### Material provided
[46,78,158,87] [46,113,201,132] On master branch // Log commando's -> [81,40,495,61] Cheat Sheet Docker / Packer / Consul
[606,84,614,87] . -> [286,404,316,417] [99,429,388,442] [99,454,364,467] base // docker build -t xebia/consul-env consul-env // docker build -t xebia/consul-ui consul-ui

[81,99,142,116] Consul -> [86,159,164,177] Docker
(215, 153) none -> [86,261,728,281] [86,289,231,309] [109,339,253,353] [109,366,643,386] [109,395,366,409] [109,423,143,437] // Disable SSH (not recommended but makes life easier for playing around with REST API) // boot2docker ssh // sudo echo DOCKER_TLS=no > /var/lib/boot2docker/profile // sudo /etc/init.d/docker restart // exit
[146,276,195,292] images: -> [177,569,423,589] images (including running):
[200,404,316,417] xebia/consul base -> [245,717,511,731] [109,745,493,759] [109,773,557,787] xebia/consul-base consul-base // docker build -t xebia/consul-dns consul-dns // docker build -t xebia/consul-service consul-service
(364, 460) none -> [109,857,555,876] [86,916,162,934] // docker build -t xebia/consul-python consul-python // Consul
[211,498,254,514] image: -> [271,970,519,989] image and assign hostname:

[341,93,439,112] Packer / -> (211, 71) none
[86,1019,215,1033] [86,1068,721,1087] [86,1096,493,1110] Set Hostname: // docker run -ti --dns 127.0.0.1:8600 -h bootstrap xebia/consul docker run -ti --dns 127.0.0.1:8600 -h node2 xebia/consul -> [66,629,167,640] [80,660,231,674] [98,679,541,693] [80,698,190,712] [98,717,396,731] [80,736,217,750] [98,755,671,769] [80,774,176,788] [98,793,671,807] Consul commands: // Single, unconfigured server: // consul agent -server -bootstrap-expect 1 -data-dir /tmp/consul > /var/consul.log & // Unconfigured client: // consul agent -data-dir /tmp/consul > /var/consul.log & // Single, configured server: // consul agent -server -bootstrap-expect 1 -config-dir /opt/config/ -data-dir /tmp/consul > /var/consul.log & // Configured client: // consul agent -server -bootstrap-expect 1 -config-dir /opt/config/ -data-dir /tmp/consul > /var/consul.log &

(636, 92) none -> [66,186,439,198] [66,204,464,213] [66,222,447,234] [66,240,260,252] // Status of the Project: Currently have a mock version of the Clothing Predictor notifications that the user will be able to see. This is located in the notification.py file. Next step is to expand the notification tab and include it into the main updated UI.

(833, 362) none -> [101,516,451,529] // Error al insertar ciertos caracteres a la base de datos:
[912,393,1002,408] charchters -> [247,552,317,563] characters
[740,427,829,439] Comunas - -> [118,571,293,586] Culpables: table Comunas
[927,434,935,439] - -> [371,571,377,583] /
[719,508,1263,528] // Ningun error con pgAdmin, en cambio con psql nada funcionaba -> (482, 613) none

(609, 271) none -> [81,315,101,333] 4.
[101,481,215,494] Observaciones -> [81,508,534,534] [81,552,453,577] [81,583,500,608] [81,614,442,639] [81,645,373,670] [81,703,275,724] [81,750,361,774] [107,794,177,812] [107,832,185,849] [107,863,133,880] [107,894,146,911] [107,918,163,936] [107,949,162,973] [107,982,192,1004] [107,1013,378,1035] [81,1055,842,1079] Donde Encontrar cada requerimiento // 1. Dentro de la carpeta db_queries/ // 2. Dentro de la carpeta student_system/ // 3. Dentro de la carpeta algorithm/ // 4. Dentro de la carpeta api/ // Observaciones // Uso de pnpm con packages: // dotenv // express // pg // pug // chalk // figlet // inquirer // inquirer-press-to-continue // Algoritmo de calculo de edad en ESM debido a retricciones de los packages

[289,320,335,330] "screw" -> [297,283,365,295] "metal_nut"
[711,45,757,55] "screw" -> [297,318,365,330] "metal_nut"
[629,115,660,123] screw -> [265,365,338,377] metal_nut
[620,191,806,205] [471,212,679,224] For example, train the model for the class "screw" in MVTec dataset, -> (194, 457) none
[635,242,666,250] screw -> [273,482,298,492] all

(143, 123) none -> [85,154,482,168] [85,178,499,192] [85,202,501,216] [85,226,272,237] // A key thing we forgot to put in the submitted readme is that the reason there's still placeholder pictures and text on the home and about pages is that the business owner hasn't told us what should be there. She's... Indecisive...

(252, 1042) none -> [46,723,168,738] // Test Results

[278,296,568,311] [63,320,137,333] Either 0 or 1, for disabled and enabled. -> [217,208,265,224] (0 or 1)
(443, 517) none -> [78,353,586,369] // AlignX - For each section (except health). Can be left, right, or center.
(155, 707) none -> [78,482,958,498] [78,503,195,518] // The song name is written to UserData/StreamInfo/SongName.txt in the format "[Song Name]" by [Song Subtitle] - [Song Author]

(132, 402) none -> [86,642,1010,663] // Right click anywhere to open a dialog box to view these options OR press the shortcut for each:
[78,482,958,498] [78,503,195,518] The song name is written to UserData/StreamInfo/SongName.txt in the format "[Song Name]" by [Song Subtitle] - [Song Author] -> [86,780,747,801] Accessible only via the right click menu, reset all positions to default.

### Exercise requirements
Count every line of the listing holding the string "screw". Reply with the total alone.

### Output
5